Stereoscopic filming

Achieving an accurate sense of depth and scale

Written by Paul Bourke
Oct 2008

In the following I discuss, by way of an example, the process of filming stereoscopically and preparing the resulting material for viewing. Of particular emphasis for this application was to achieve a true sense of scale and depth of the filmed material, this requires a certain rigour not normally required for many applications that require stereoscopic filming. Please note that there are alternative ways of achieving the same results outlined here, this serves primarily as documentation of what needs to be achieved and the work-flow employed by the author on a particular stereoscopic filming project and using the Final Cut Pro editing software.

Key geometric considerations

The key to achieving a correct sense of scale and depth in any stereoscopic content is to match the viewing geometry with the camera geometry. For content that is world scale and observed by a human, this means matching the frustums of the recording cameras to the frustums (one for each eye) of the observer to the eventual stereoscopic projection environment. The key parameters are: the interocular distance of the human viewer, the geometry of the viewer with respect to the viewing screen (assuming a single flat display here), and the field of view the viewer sees through the display rectangle.

Only by careful matching the recording geometry with the viewing geometry can a correct sense of scale and depth be achieved. Similarly, when viewing any stereoscopic content the correct or intended depth and scale is only correct when viewed from a single position, all other positions involve some distortion. As one moves towards or away from the correct position a depth error occurs (depth is stretched or compressed) and a scale error occurs mainly arising from field of view changes. As one moves left-right-up-down from the correct viewing position the error involves a shearing of space. To illustrate this consider stereo footage captured for an observer at position 1, if the observer moves to position 2 the depth in the scene will appear to compress in depth.

Note that in realtime generation of stereoscopic pairs the above problem can be solved with head tracking, ensuring the correct frustums are always created. With filmed material this luxury does not exist. The distortion effects mentioned above are easy to verify in a non-head tracked stereoscopic system by moving around and observing the shearing effects that result.

Camera rig

As discussed above ideally the cameras would be separated by human eye separation, namely 6.5cm (on average for an adult). The cameras are aligned parallel, this is the correct approach rather than toe-in cameras. Desirable characteristics of the camera rig include good levelling and the ability to be able to lock the cameras to a base that moves along a track in such a way that the cameras can be moved and replaced without destroying alignment (generally best performed in a controlled environment rather than in the field). The cameras at least need to be slid along the railing in order to access the display of the right camera for zoom setting (see later).

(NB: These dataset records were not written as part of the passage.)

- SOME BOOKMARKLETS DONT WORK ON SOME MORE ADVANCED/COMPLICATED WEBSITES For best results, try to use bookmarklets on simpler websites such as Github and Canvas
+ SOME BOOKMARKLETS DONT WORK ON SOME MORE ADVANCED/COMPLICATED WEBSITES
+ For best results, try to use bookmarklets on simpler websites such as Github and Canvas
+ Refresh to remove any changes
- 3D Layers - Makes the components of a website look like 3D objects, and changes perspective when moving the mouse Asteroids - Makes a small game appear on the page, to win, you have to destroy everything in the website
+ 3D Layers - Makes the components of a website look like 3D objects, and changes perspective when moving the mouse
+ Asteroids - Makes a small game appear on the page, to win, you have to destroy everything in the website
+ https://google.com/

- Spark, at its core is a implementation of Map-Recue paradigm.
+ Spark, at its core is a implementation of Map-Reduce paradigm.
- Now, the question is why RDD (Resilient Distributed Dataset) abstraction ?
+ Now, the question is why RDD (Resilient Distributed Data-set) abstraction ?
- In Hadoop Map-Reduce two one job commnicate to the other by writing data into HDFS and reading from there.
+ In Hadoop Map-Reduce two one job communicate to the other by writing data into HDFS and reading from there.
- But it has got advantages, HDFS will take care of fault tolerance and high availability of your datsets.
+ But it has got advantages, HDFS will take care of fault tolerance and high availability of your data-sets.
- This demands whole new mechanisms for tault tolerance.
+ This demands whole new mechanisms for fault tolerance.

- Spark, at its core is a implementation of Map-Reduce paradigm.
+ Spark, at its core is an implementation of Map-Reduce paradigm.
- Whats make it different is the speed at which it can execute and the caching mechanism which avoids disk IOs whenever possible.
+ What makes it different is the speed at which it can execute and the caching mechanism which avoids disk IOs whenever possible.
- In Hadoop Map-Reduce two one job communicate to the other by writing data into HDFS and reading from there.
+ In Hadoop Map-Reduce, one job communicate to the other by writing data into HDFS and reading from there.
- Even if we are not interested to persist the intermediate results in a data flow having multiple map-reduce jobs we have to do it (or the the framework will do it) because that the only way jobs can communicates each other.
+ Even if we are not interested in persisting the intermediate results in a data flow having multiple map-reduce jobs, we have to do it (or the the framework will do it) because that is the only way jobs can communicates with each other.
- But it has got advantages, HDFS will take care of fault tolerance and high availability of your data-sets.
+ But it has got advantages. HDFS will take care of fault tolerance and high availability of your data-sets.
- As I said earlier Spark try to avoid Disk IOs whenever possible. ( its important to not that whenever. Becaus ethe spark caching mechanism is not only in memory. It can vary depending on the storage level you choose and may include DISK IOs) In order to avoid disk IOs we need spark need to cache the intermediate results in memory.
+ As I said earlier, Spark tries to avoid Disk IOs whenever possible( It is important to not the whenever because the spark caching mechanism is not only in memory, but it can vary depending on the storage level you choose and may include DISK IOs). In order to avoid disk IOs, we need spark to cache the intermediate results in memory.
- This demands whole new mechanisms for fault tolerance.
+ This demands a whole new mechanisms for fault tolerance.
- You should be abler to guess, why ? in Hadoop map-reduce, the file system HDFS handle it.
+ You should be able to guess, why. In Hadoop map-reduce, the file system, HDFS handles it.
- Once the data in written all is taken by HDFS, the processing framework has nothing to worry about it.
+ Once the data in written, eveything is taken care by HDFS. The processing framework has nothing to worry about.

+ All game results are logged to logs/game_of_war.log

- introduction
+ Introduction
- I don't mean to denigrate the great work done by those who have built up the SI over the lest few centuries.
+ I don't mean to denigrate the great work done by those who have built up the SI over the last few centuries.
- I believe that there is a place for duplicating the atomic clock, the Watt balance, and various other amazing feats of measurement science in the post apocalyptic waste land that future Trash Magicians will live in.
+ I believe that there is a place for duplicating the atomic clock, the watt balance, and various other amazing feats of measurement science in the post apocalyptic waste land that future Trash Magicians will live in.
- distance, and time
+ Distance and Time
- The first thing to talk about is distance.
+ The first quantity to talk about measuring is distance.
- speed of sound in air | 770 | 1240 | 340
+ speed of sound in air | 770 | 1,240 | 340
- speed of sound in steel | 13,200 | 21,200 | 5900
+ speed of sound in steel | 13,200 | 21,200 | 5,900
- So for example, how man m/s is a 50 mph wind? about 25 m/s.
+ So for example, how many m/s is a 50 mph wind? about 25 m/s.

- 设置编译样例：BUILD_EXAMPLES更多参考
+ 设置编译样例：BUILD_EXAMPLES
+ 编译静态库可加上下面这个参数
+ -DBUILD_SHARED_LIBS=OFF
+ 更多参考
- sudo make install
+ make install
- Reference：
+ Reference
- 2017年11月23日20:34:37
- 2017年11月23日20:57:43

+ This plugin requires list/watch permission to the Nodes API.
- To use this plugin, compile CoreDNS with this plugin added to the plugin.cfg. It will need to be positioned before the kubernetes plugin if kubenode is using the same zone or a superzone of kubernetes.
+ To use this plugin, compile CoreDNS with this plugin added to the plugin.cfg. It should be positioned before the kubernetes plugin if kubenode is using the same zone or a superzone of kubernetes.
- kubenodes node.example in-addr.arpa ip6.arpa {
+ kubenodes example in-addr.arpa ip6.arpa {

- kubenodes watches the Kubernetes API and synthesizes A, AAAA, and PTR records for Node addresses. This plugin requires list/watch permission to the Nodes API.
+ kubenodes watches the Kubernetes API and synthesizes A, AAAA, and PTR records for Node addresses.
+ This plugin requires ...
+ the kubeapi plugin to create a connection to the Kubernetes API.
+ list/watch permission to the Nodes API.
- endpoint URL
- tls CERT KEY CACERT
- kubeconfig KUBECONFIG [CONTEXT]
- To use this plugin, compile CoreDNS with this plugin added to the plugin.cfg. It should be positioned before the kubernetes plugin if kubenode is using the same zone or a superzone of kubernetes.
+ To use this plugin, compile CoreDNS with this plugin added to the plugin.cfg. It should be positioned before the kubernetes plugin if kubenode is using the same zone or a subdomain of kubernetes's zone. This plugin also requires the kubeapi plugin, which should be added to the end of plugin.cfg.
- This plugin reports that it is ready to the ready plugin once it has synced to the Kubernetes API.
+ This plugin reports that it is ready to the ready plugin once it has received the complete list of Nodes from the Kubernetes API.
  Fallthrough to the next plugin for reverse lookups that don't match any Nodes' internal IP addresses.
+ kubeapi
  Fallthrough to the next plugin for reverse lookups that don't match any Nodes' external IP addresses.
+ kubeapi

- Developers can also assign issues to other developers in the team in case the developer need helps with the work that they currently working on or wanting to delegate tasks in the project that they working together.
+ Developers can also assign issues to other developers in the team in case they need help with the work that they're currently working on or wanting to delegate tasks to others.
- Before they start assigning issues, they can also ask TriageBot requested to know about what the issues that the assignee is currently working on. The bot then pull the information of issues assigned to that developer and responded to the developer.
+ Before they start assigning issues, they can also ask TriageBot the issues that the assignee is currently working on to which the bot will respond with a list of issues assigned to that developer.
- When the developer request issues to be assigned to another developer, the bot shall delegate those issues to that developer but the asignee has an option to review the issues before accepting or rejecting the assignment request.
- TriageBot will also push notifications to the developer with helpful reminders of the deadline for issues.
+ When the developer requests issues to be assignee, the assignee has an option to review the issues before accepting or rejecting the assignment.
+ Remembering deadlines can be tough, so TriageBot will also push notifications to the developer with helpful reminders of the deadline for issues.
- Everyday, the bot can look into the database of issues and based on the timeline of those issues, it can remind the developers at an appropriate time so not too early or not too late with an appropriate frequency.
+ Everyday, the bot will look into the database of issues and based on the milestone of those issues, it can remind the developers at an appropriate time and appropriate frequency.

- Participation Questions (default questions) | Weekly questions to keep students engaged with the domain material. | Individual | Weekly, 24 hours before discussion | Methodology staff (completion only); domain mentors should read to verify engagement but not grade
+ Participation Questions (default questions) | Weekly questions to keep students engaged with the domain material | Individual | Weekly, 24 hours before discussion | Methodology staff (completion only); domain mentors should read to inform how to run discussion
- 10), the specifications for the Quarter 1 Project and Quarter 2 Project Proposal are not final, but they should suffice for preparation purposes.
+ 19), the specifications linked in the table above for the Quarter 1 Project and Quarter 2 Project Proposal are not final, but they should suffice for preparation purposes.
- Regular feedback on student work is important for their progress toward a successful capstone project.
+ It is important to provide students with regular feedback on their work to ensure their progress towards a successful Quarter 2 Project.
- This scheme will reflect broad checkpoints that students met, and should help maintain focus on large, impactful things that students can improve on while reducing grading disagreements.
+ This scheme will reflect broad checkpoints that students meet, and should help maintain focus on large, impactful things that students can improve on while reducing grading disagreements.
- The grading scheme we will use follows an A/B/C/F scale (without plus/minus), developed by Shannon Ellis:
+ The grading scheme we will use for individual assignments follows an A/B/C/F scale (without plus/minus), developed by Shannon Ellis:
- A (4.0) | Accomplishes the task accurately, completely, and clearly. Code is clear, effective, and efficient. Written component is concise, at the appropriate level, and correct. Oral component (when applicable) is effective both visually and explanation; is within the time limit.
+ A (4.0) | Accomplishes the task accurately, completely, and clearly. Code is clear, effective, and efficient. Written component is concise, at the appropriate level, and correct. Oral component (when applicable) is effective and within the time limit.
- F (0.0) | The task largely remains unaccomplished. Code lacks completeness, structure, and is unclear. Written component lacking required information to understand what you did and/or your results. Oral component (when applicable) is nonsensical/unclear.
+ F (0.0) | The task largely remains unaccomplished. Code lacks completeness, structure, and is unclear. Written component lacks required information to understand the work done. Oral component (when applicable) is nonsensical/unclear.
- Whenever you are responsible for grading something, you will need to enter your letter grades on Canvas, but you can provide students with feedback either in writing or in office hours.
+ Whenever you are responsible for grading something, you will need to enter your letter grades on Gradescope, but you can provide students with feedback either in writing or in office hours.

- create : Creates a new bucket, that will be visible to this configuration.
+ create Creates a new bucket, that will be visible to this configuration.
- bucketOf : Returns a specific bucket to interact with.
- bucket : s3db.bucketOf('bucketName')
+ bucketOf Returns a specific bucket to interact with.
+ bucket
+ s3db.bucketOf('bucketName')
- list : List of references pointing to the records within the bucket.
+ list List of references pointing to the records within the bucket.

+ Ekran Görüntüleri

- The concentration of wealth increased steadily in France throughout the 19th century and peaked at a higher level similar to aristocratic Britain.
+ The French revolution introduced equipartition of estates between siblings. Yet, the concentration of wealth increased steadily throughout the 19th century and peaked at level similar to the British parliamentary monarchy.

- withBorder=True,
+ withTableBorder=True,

The video cameras used here are HD resolution, namely 1080p. Even though the playback system is a 4x3 aspect, 16x9 aspect for filming has an important advantage, namely it provides plenty of horizontal movement for sliding the image in order to align zero parallax correctly (see later). The key requirement for the bar that holds the cameras is that it has a good levelling bubble, the tripod needs to be relatively stable in order for this levelling to be persistent across the filming session.

The cameras need to be aligned parallel to each other, one way to do this is to film a test grid pattern. If the horizontal and vertical lines are parallel to the image frame in both cameras and parallel to each other then the cameras are both perpendicular to the wall and parallel to each other.

A last note on cameras ... colour and brightness matching between cameras is important, in addition it should be noted that cameras can have their sensors positioned slightly differently with respect to the lens. This can be observed by noting the vertical offset of the horizontal lines in the above image. This matching can best be achieved by finding the best pair of cameras from a collection of 3 or 4 cameras, assuming you have a friendly camera shop. Before shooting a manual white balance should be performed with both cameras. While CCD offsets and small zoom differences can be compensated for in post production (see below), colour differences are significantly more time consuming and problematic to fix.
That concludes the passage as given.